◆ **Directions**:
Transcribe every line of the material below without change, apart from dropping the pictures.

◆ **Provided records**:

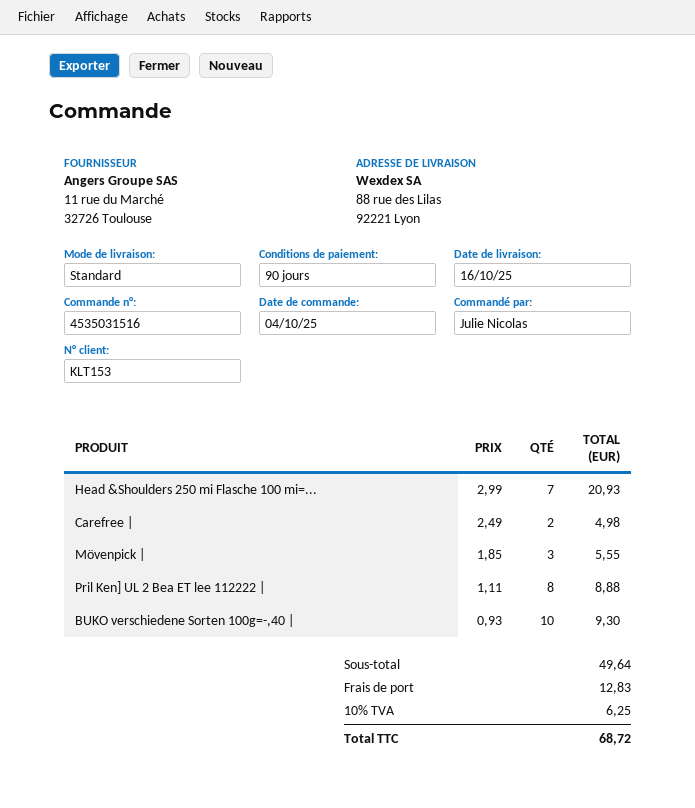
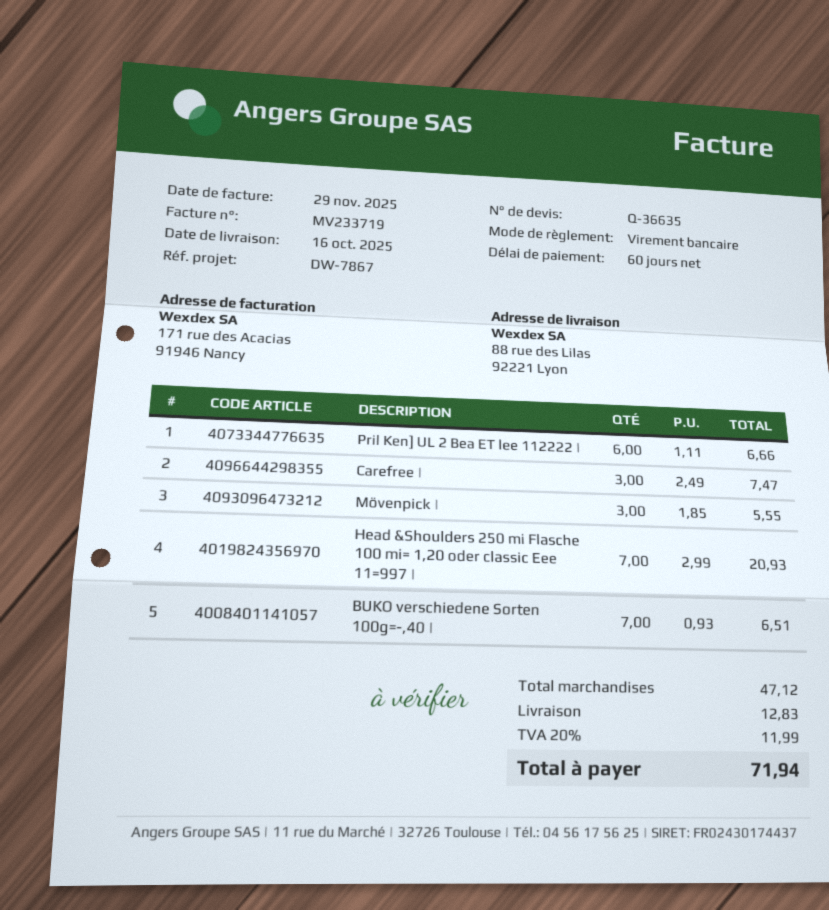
payment terms: 90 days -> 60 days
Carefree |: 2 x 2.49 = 4.98 -> 3 x 2.49 = 7.47
Pril Ken] UL 2 Bea ET lee 112222 |: 8 x 1.11 = 8.88 -> 6 x 1.11 = 6.66
BUKO verschiedene Sorten 100g=-,40 |: 10 x 0.93 = 9.30 -> 7 x 0.93 = 6.51
subtotal: 49.64 -> 47.12
tax: 10% = 6.25 -> 20% = 11.99
total: 68.72 -> 71.94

◆ **Reply to the exercise**:
payment terms: 90 days -> 60 days
Carefree |: 2 x 2.49 = 4.98 -> 3 x 2.49 = 7.47
Pril Ken] UL 2 Bea ET lee 112222 |: 8 x 1.11 = 8.88 -> 6 x 1.11 = 6.66
BUKO verschiedene Sorten 100g=-,40 |: 10 x 0.93 = 9.30 -> 7 x 0.93 = 6.51
subtotal: 49.64 -> 47.12
tax: 10% = 6.25 -> 20% = 11.99
total: 68.72 -> 71.94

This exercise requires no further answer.